Activity:
Only one stretch of the data below is needed: the line with "2021-02-13 | Opp_Avg_Score: 67.667 -> 67.664" through the last line. Output it exactly and drop the pictures.

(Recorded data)
--- START ---

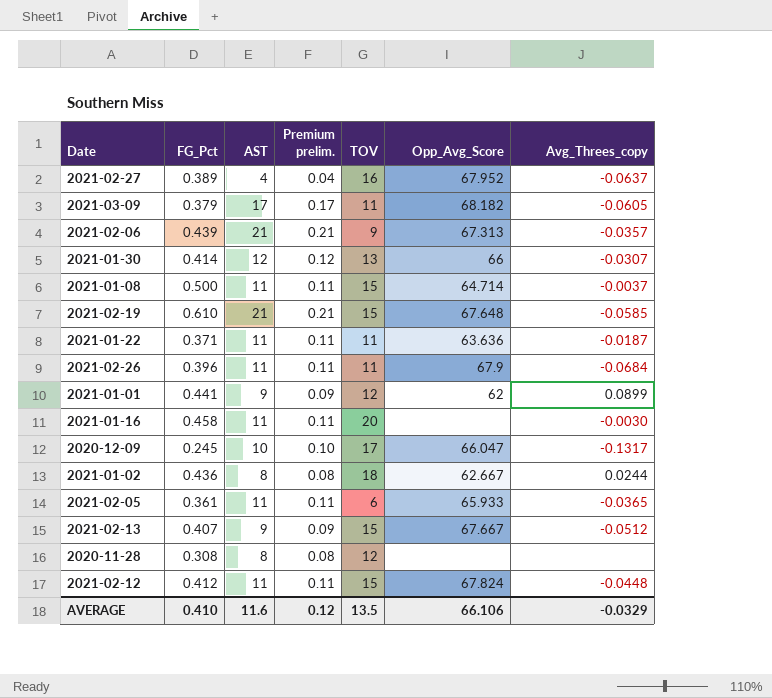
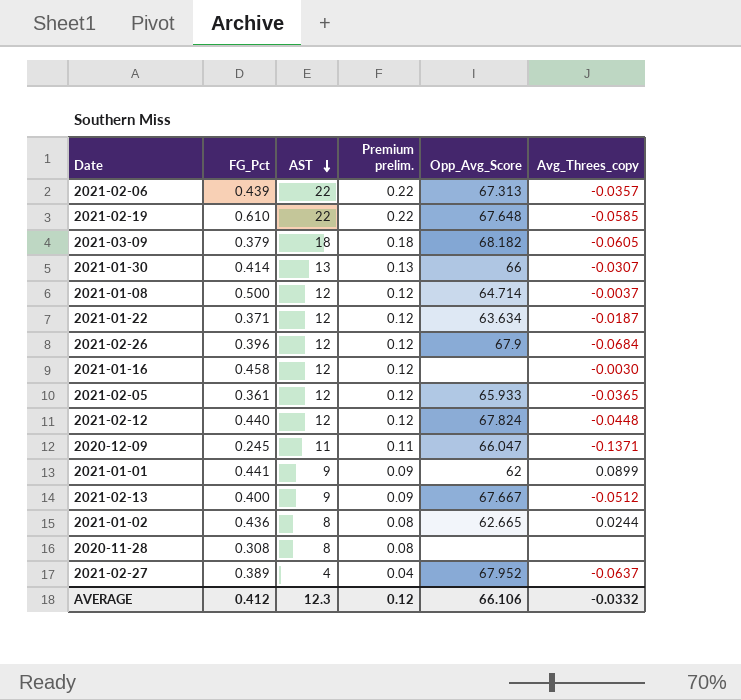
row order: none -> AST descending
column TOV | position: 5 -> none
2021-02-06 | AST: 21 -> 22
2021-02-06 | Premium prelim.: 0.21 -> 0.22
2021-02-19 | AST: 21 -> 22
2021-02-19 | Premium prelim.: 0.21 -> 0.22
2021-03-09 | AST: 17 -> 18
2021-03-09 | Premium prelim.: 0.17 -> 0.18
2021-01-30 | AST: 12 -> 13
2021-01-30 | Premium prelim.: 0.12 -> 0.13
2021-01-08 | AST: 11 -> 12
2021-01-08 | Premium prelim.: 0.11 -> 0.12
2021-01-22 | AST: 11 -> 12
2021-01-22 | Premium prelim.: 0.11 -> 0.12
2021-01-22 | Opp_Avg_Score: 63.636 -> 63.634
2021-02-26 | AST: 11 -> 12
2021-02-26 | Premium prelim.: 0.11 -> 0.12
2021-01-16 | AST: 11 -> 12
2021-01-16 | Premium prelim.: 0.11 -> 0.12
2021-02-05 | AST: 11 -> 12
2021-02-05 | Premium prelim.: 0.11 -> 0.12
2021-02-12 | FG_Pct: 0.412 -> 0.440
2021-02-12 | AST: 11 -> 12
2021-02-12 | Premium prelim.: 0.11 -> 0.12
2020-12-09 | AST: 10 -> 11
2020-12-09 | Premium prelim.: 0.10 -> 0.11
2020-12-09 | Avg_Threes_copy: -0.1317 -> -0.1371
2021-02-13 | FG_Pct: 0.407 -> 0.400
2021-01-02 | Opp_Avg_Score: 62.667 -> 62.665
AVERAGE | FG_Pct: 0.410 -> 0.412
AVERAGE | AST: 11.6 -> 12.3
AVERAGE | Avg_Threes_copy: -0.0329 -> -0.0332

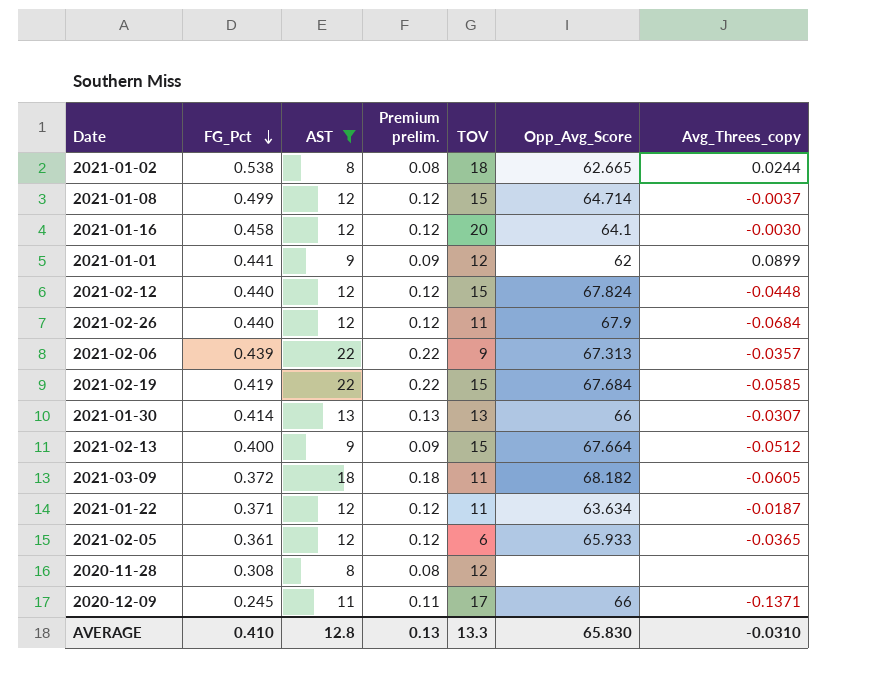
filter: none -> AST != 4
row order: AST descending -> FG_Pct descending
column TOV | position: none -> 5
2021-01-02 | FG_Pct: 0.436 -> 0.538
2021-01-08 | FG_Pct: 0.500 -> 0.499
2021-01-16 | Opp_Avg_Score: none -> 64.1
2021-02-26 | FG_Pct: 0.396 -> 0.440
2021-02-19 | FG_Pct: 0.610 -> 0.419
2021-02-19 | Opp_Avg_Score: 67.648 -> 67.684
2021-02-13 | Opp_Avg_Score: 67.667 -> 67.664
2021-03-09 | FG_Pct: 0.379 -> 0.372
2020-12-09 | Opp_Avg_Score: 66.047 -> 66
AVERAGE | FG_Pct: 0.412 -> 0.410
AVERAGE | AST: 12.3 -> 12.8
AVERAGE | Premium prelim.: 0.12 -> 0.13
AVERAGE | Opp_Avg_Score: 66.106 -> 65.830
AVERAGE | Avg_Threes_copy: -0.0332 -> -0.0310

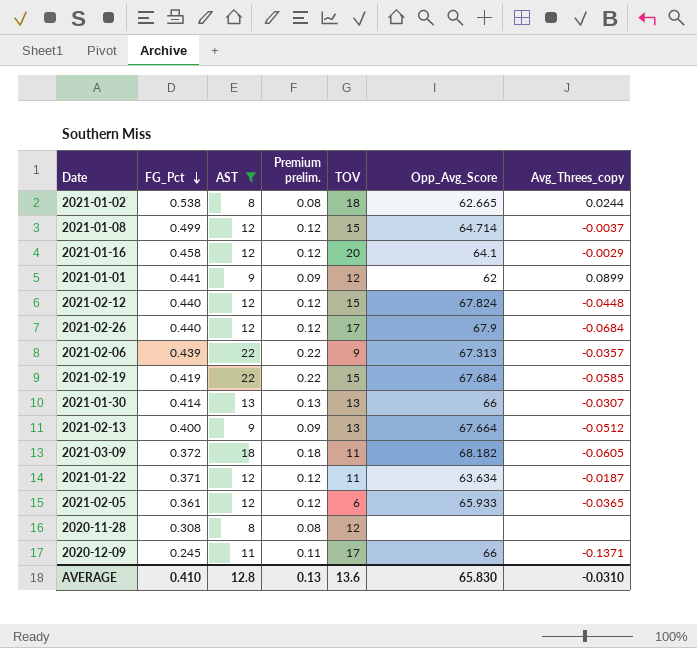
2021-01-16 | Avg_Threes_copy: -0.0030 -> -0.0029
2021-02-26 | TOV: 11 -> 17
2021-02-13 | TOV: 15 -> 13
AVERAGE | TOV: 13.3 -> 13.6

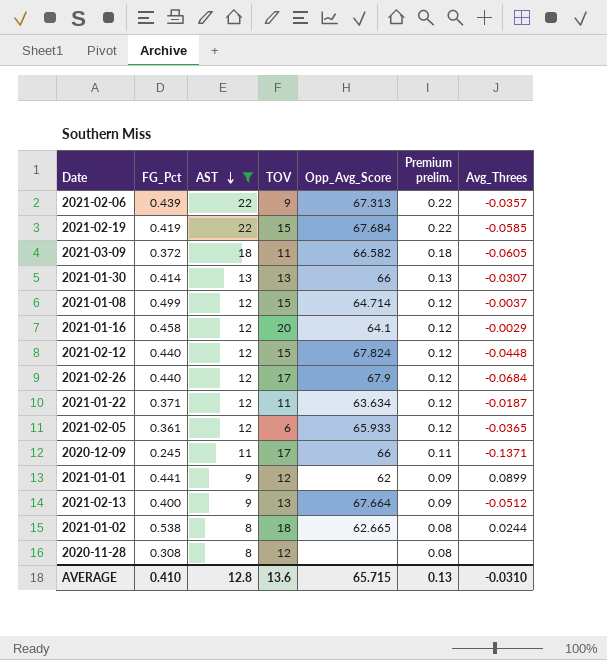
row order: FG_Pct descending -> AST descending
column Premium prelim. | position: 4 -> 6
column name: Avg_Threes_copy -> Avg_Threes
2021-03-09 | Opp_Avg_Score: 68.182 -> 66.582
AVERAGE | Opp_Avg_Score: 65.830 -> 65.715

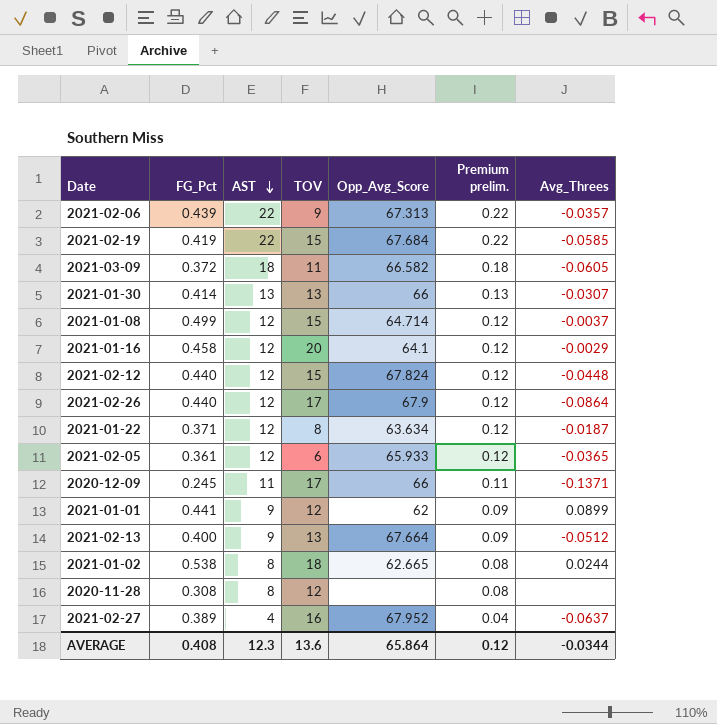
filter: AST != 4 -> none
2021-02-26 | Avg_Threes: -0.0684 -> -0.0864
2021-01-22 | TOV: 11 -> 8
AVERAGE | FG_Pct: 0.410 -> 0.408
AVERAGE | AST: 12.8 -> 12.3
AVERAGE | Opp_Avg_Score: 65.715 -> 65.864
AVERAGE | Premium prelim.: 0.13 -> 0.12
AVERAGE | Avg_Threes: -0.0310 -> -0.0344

--- END ---

Output for this exercise:
2021-02-13 | Opp_Avg_Score: 67.667 -> 67.664
2021-03-09 | FG_Pct: 0.379 -> 0.372
2020-12-09 | Opp_Avg_Score: 66.047 -> 66
AVERAGE | FG_Pct: 0.412 -> 0.410
AVERAGE | AST: 12.3 -> 12.8
AVERAGE | Premium prelim.: 0.12 -> 0.13
AVERAGE | Opp_Avg_Score: 66.106 -> 65.830
AVERAGE | Avg_Threes_copy: -0.0332 -> -0.0310

2021-01-16 | Avg_Threes_copy: -0.0030 -> -0.0029
2021-02-26 | TOV: 11 -> 17
2021-02-13 | TOV: 15 -> 13
AVERAGE | TOV: 13.3 -> 13.6

row order: FG_Pct descending -> AST descending
column Premium prelim. | position: 4 -> 6
column name: Avg_Threes_copy -> Avg_Threes
2021-03-09 | Opp_Avg_Score: 68.182 -> 66.582
AVERAGE | Opp_Avg_Score: 65.830 -> 65.715

filter: AST != 4 -> none
2021-02-26 | Avg_Threes: -0.0684 -> -0.0864
2021-01-22 | TOV: 11 -> 8
AVERAGE | FG_Pct: 0.410 -> 0.408
AVERAGE | AST: 12.8 -> 12.3
AVERAGE | Opp_Avg_Score: 65.715 -> 65.864
AVERAGE | Premium prelim.: 0.13 -> 0.12
AVERAGE | Avg_Threes: -0.0310 -> -0.0344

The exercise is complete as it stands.